Aim of the exercise
Each line of the data below holding the word "Chanel" must be copied.

Dataset records
⟨
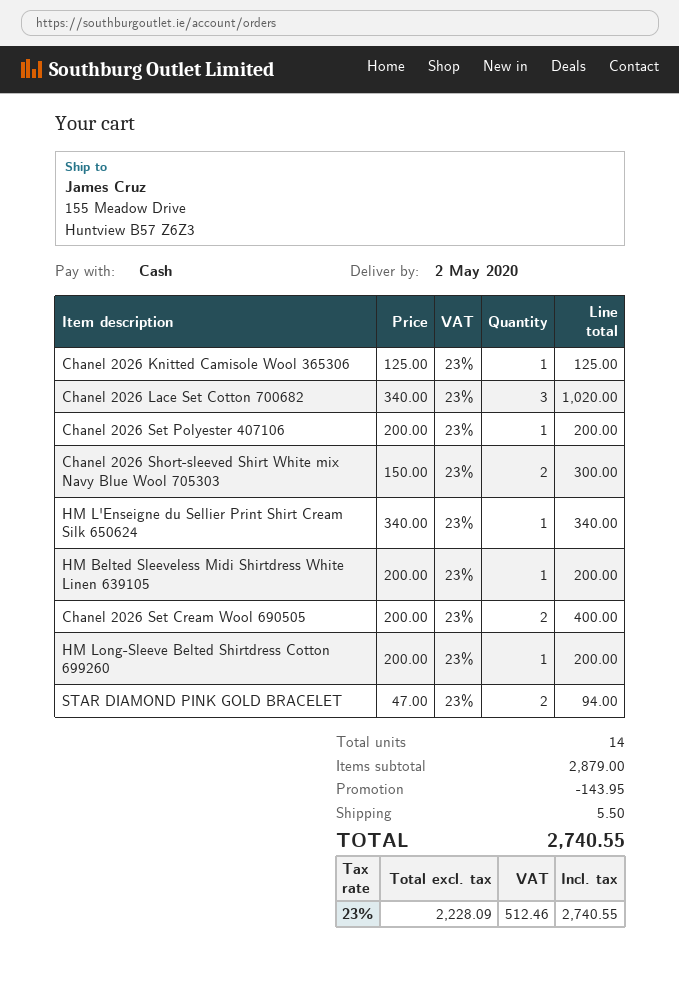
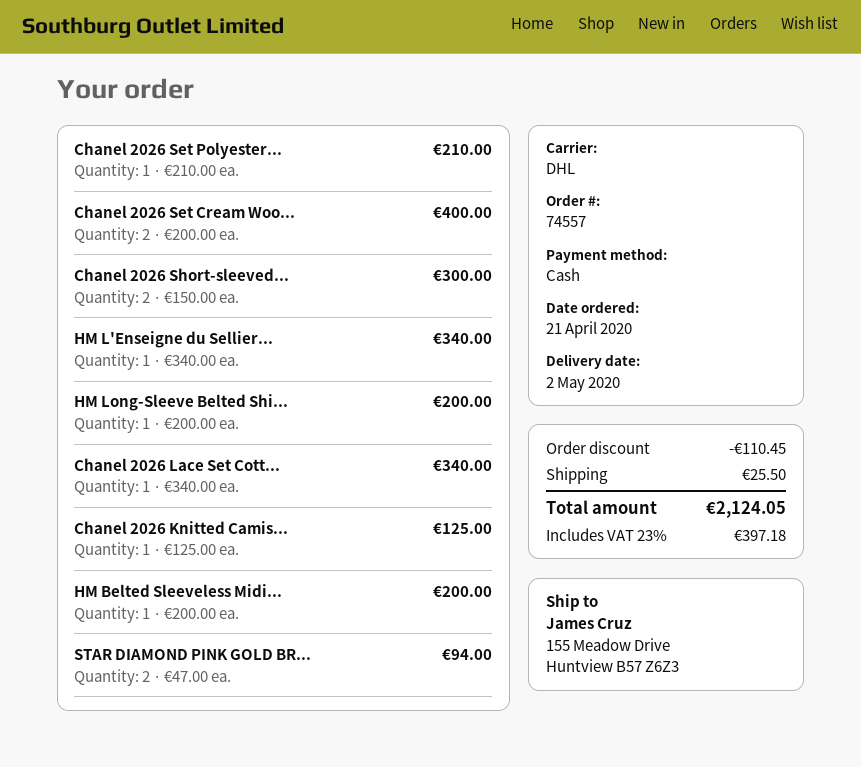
Chanel 2026 Lace Set Cotton 700682: 3 x 340.00 = 1020.00 -> 1 x 340.00 = 340.00
Chanel 2026 Set Polyester 407106: 1 x 200.00 = 200.00 -> 1 x 210.00 = 210.00
discount: 143.95 -> 110.45
shipping: 5.50 -> 25.50
tax: 23% = 512.46 -> 23% = 397.18
total: 2740.55 -> 2124.05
⟩
Task answer
Chanel 2026 Lace Set Cotton 700682: 3 x 340.00 = 1020.00 -> 1 x 340.00 = 340.00
Chanel 2026 Set Polyester 407106: 1 x 200.00 = 200.00 -> 1 x 210.00 = 210.00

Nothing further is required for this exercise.